Work instruction → One line at a time, check the entries below for the word "size", and copy each line that has it.

Saved data entries
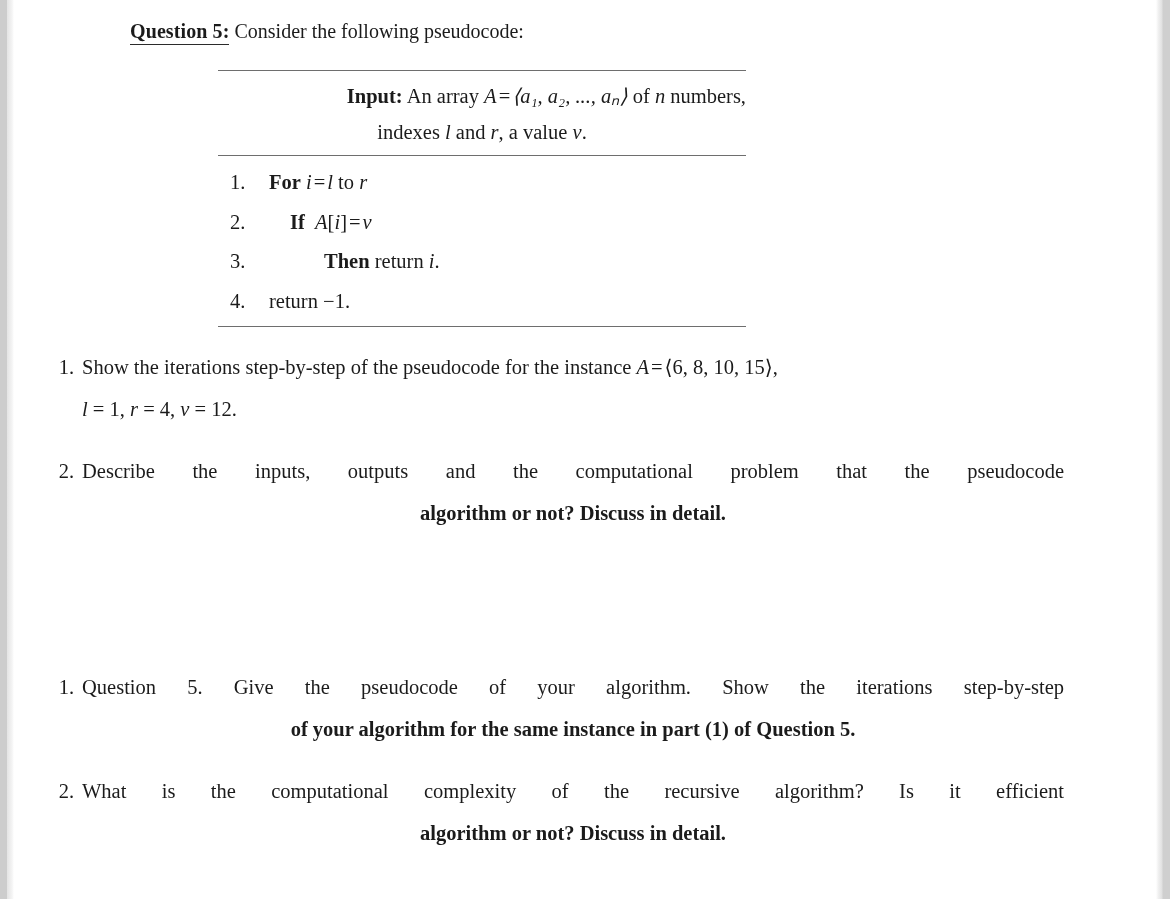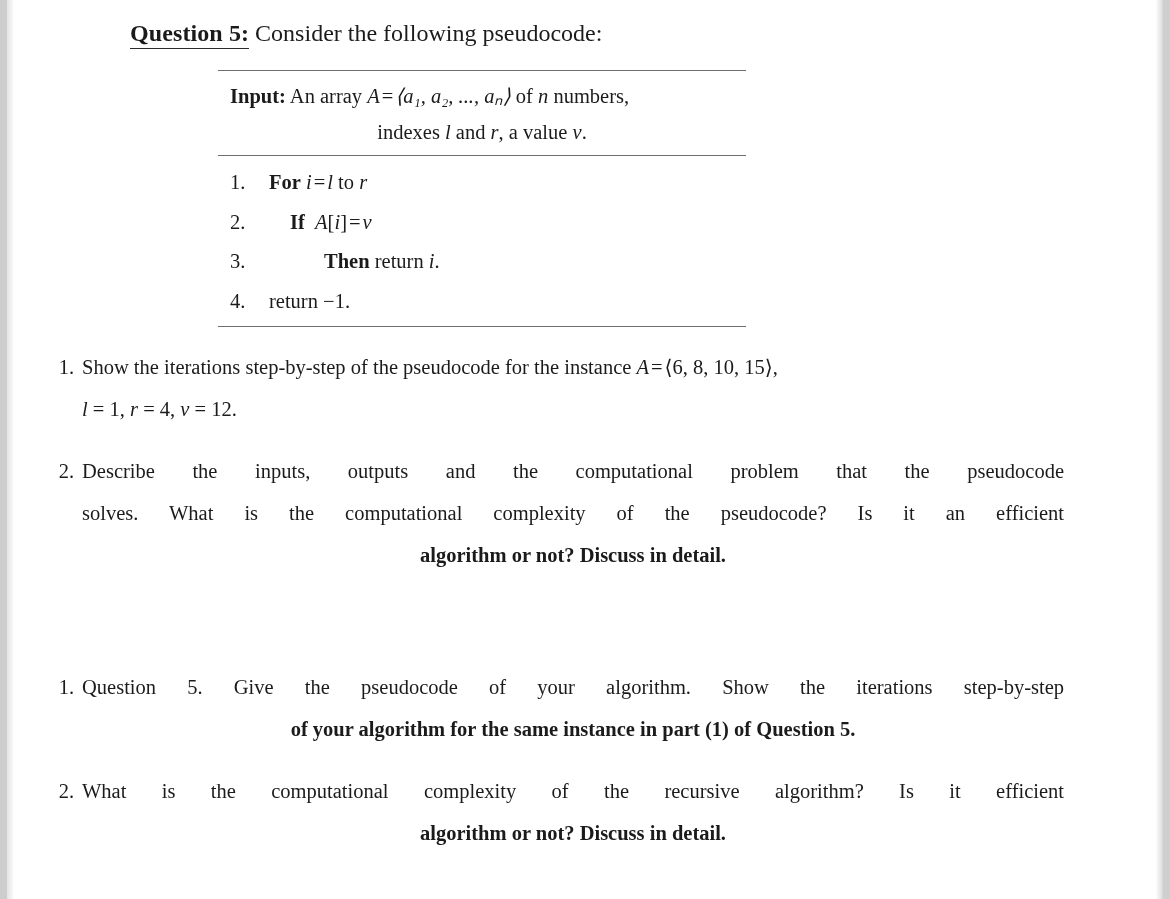--- a/index.html
+++ b/index.html
@@ -41,21 +41,21 @@
 
   .content {
     position: absolute;
     left: 116px;
     top: 0;
     width: 930px;
   }
 
   
   .qhead {
-    font-size: 24px;
+    font-size: 20px;
     line-height: 1.0;
     margin: 0;
     text-align: left;
     white-space: nowrap;
   }
   .qhead .qlabel {
     font-weight: bold;
     border-bottom: 1.4px solid #2b2b2b;
     padding-bottom: 2px;
     letter-spacing: .1px;
@@ -74,20 +74,21 @@
     width: 100%;
   }
   .pseudo-head {
     font-size: 20.5px;
     line-height: 1.0;
     padding: 0;
   }
   .ph-line1 {
     padding: 15px 0 0 12px;
     white-space: nowrap;
+    text-align: right;
   }
   .ph-line2 {
     padding: 15px 0 13px 0;
     text-align: center;
     white-space: nowrap;
   }
   .pseudo-body { padding: 0; }
   .pline {
     font-size: 20.5px;
     line-height: 1.0;
@@ -234,21 +235,20 @@
             <span class="mi">r</span>
             <span>= 4,</span>
             <span class="mi">v</span>
             <span>= 12.</span>
           </span>
         </li>
 
         <li style="margin-top:20px;">
           <span class="marker">2.</span>
           <span class="ln-j">Describe the inputs, outputs and the computational problem that the pseudocode</span>
-          <span class="ln-j">solves.  What is the computational complexity of the pseudocode?  Is it an efficient</span>
           <span class="ln-last">algorithm or not? Discuss in detail.</span>
         </li>
 
       </ol>
     </div>
 
 
     <div class="content" style="top:666px; left:30px; width:1020px;">
       <ol class="qlist">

Result below →
-    font-size: 24px;
+    font-size: 20px;
     font-size: 20.5px;
     font-size: 20.5px;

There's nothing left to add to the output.